Heitman has its global HQ in Bank of America Tower in Chicago. (Robert Gigliotti/CoStar)
The Chicago-based investment manager sees opportunity in market chaos—aiming to deploy $6.6B into real estate sectors ripe for rebound.
Biggest fund yet: Heitman has closed its largest-ever closed-end fund, Value Partners Fund VI, with $2B in commitments—exceeding its target. An additional $620M in co-investment capital and leverage brings total buying power to about $6.6B. The fund aims for net returns of 12% to 14%.
Where the money’s going: The strategy targets traditional growth assets like apartments and industrial warehouses, alongside alternatives such as medical office and student housing—sectors gaining investor interest amid demographic shifts and supply-demand imbalances.

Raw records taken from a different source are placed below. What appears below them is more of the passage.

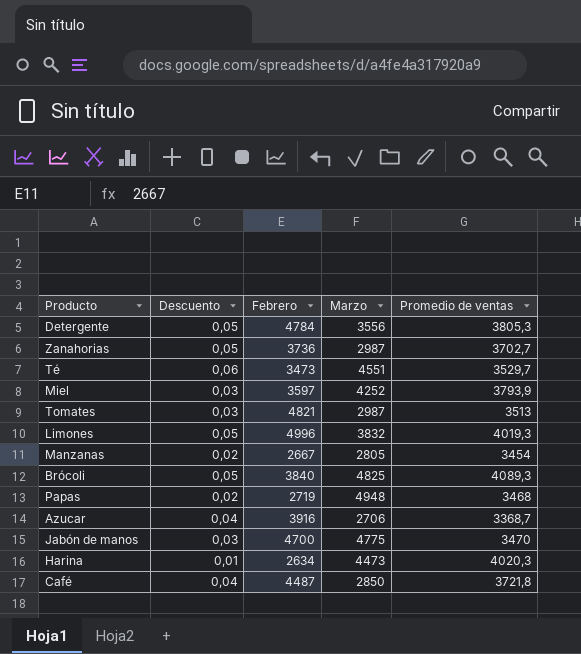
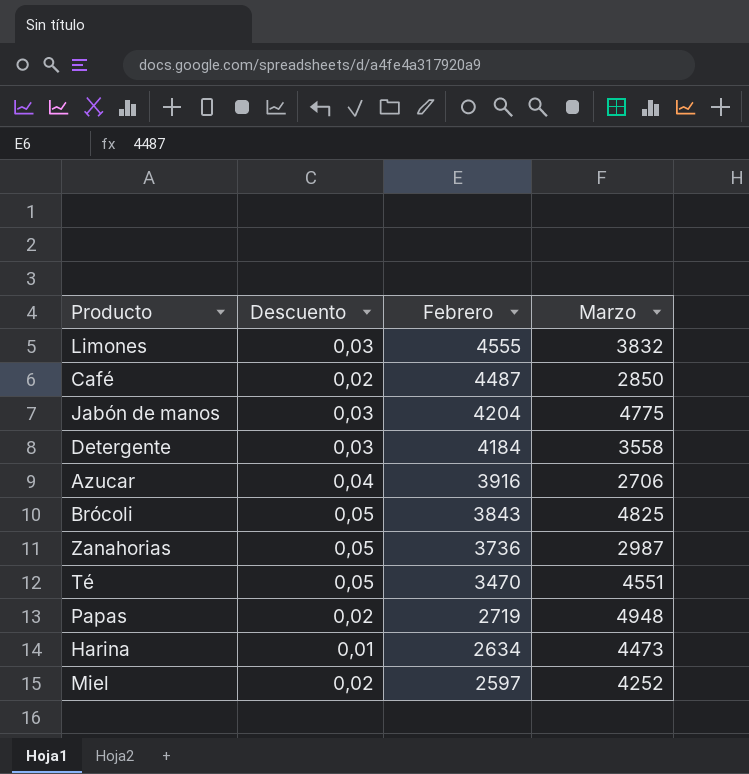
row order: none -> Febrero descending
column Promedio de ventas | position: 5 -> none
row Tomates: 0,03 | 4821 | 2987 | 3513 -> none
row Manzanas: 0,02 | 2667 | 2805 | 3454 -> none
Limones | Descuento: 0,05 -> 0,03
Limones | Febrero: 4996 -> 4555
Café | Descuento: 0,04 -> 0,02
Jabón de manos | Febrero: 4700 -> 4204
Detergente | Descuento: 0,05 -> 0,03
Detergente | Febrero: 4784 -> 4184
Detergente | Marzo: 3556 -> 3558
Brócoli | Febrero: 3840 -> 3843
Té | Descuento: 0,06 -> 0,05
Té | Febrero: 3473 -> 3470
Miel | Descuento: 0,03 -> 0,02
Miel | Febrero: 3597 -> 2597

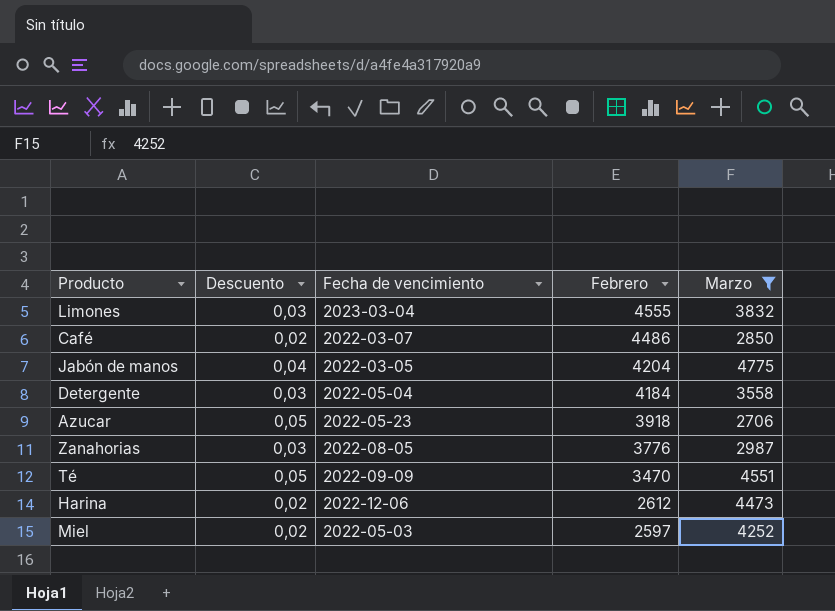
filter: none -> Marzo <= 4775
column Fecha de vencimiento | position: none -> 3
Café | Febrero: 4487 -> 4486
Jabón de manos | Descuento: 0,03 -> 0,04
Azucar | Descuento: 0,04 -> 0,05
Azucar | Febrero: 3916 -> 3918
Zanahorias | Descuento: 0,05 -> 0,03
Zanahorias | Febrero: 3736 -> 3776
Harina | Descuento: 0,01 -> 0,02
Harina | Febrero: 2634 -> 2612

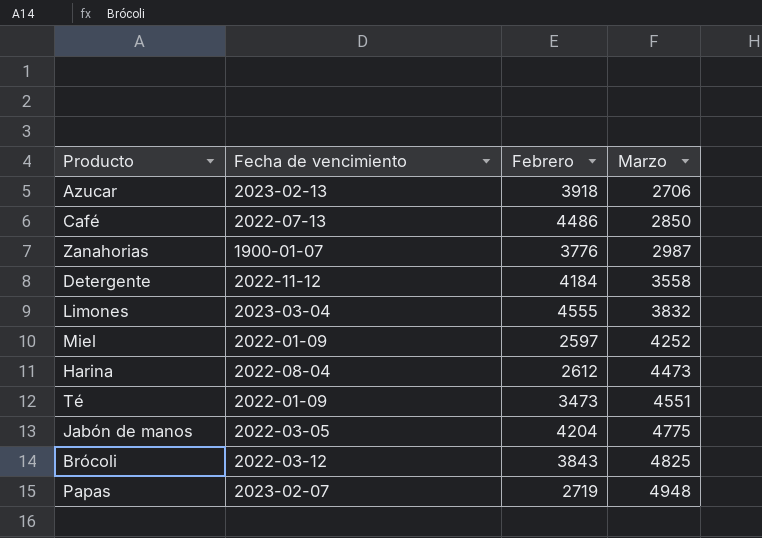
filter: Marzo <= 4775 -> none
row order: Febrero descending -> Marzo ascending
column Descuento | position: 2 -> none
Azucar | Fecha de vencimiento: 2022-05-23 -> 2023-02-13
Café | Fecha de vencimiento: 2022-03-07 -> 2022-07-13
Zanahorias | Fecha de vencimiento: 2022-08-05 -> 1900-01-07
Detergente | Fecha de vencimiento: 2022-05-04 -> 2022-11-12
Miel | Fecha de vencimiento: 2022-05-03 -> 2022-01-09
Harina | Fecha de vencimiento: 2022-12-06 -> 2022-08-04
Té | Fecha de vencimiento: 2022-09-09 -> 2022-01-09
Té | Febrero: 3470 -> 3473

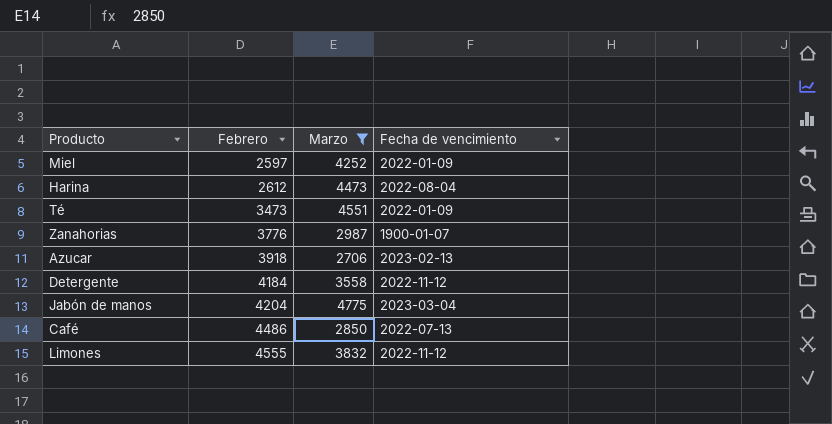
filter: none -> Marzo <= 4775
row order: Marzo ascending -> Febrero ascending
column Fecha de vencimiento | position: 2 -> 4
Jabón de manos | Fecha de vencimiento: 2022-03-05 -> 2023-03-04
Limones | Fecha de vencimiento: 2023-03-04 -> 2022-11-12

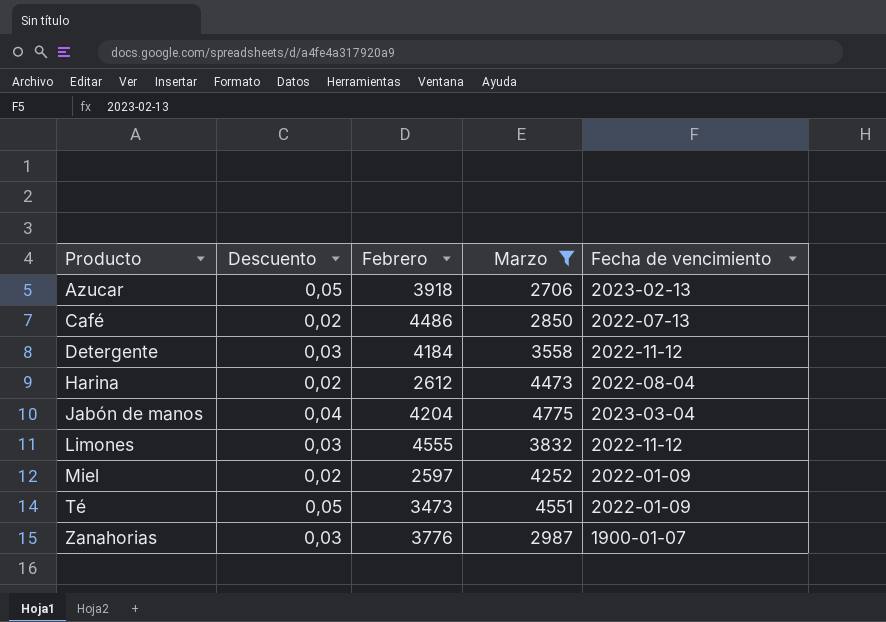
row order: Febrero ascending -> Producto ascending
column Descuento | position: none -> 2

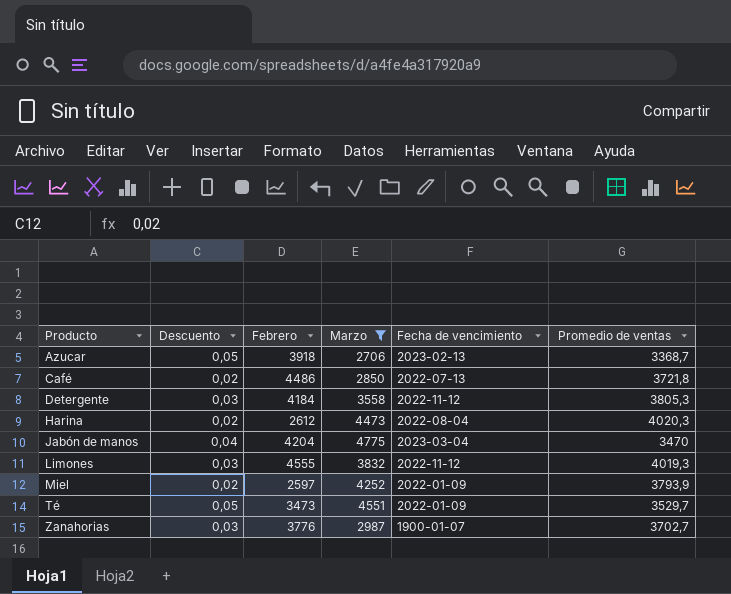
column Promedio de ventas | position: none -> 6

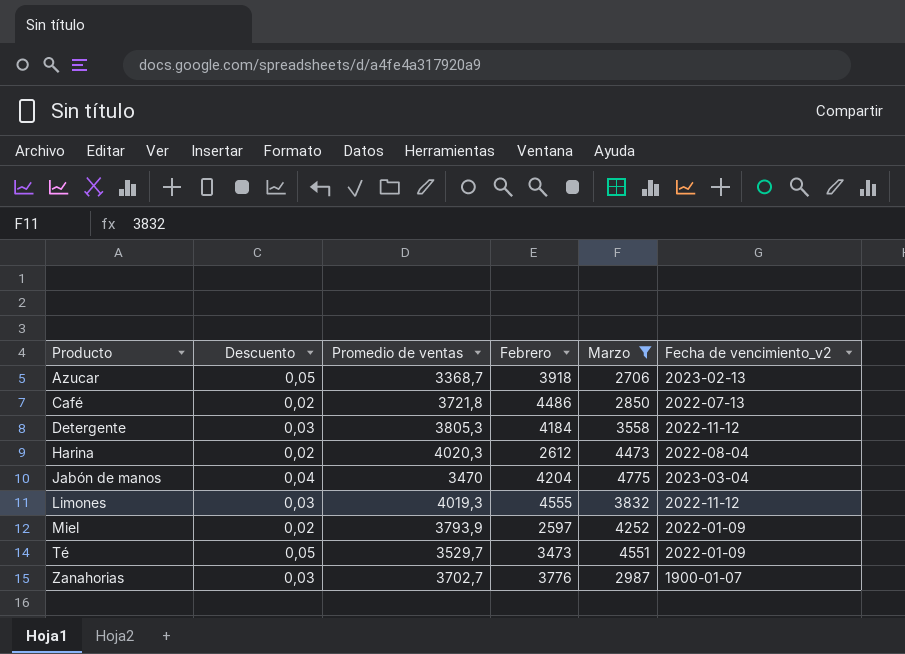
column Promedio de ventas | position: 6 -> 3
column name: Fecha de vencimiento -> Fecha de vencimiento_v2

Global investor backing: The capital came from over 30 institutional investors across seven countries, highlighting strong global interest in U.S. real estate as the market stabilizes after years of rate-driven disruption.
Timing the cycle: Heitman sees this as a prime entry point. EVP Michael Trench cited the reset in valuations, growing comfort with higher rates, and limited supply as drivers of a strong investment window.
Industry context: Heitman isn’t alone. The Carlyle Group-backed Rubenstein Partners also recently raised capital to target similar sectors, signaling growing confidence among seasoned investors that the bottom may be in for certain asset classes.
➥ THE TAKEAWAY
Betting on dislocation: With capital ready and dislocation still present, Heitman is betting that market turbulence has created opportunity. For investors, funds like this signal conviction—not crisis—in a real estate rebound.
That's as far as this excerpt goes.